__THE DATA__.

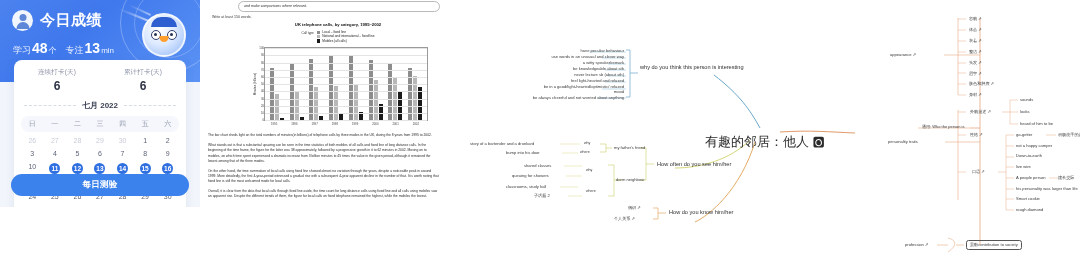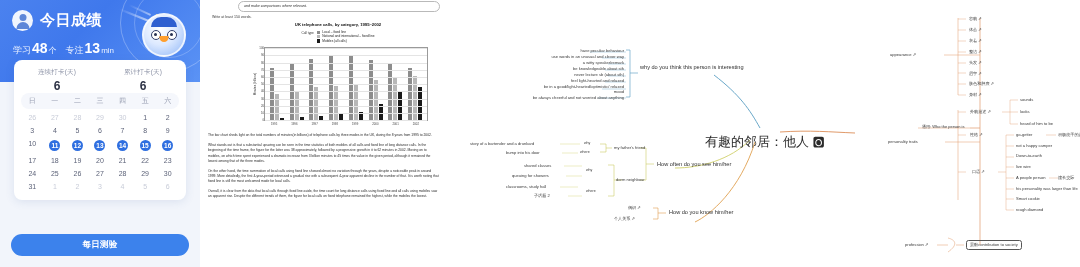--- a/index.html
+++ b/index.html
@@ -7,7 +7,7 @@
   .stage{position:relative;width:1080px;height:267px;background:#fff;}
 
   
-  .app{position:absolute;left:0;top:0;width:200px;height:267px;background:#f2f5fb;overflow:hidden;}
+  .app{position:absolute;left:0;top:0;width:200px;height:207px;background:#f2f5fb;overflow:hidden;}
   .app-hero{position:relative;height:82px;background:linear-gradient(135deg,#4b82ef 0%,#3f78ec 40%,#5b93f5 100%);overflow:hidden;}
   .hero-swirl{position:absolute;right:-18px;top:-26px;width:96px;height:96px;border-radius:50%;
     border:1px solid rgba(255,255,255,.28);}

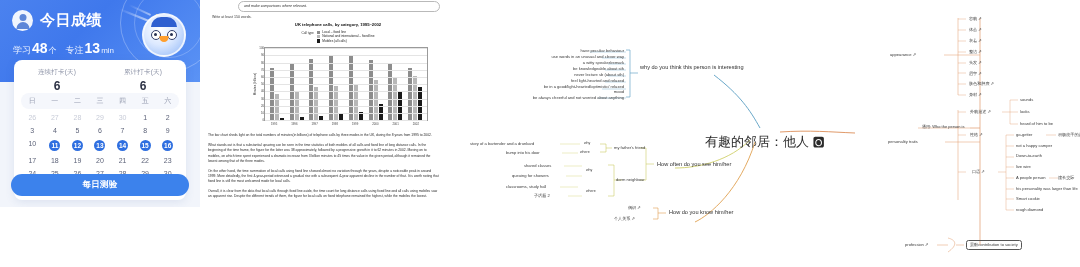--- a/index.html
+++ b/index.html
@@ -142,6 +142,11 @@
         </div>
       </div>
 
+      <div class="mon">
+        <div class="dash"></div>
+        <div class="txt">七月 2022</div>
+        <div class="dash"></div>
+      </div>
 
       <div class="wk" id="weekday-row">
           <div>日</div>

__TASK REQUIREMENTS__. Could you retype all the entries above exactly, without the pictures?

__ANSWER TO THIS EXERCISE__.
--- a/index.html
+++ b/index.html
@@ -7,7 +7,7 @@
   .stage{position:relative;width:1080px;height:267px;background:#fff;}
 
   
-  .app{position:absolute;left:0;top:0;width:200px;height:267px;background:#f2f5fb;overflow:hidden;}
+  .app{position:absolute;left:0;top:0;width:200px;height:207px;background:#f2f5fb;overflow:hidden;}
   .app-hero{position:relative;height:82px;background:linear-gradient(135deg,#4b82ef 0%,#3f78ec 40%,#5b93f5 100%);overflow:hidden;}
   .hero-swirl{position:absolute;right:-18px;top:-26px;width:96px;height:96px;border-radius:50%;
     border:1px solid rgba(255,255,255,.28);}

--- a/index.html
+++ b/index.html
@@ -142,6 +142,11 @@
         </div>
       </div>
 
+      <div class="mon">
+        <div class="dash"></div>
+        <div class="txt">七月 2022</div>
+        <div class="dash"></div>
+      </div>
 
       <div class="wk" id="weekday-row">
           <div>日</div>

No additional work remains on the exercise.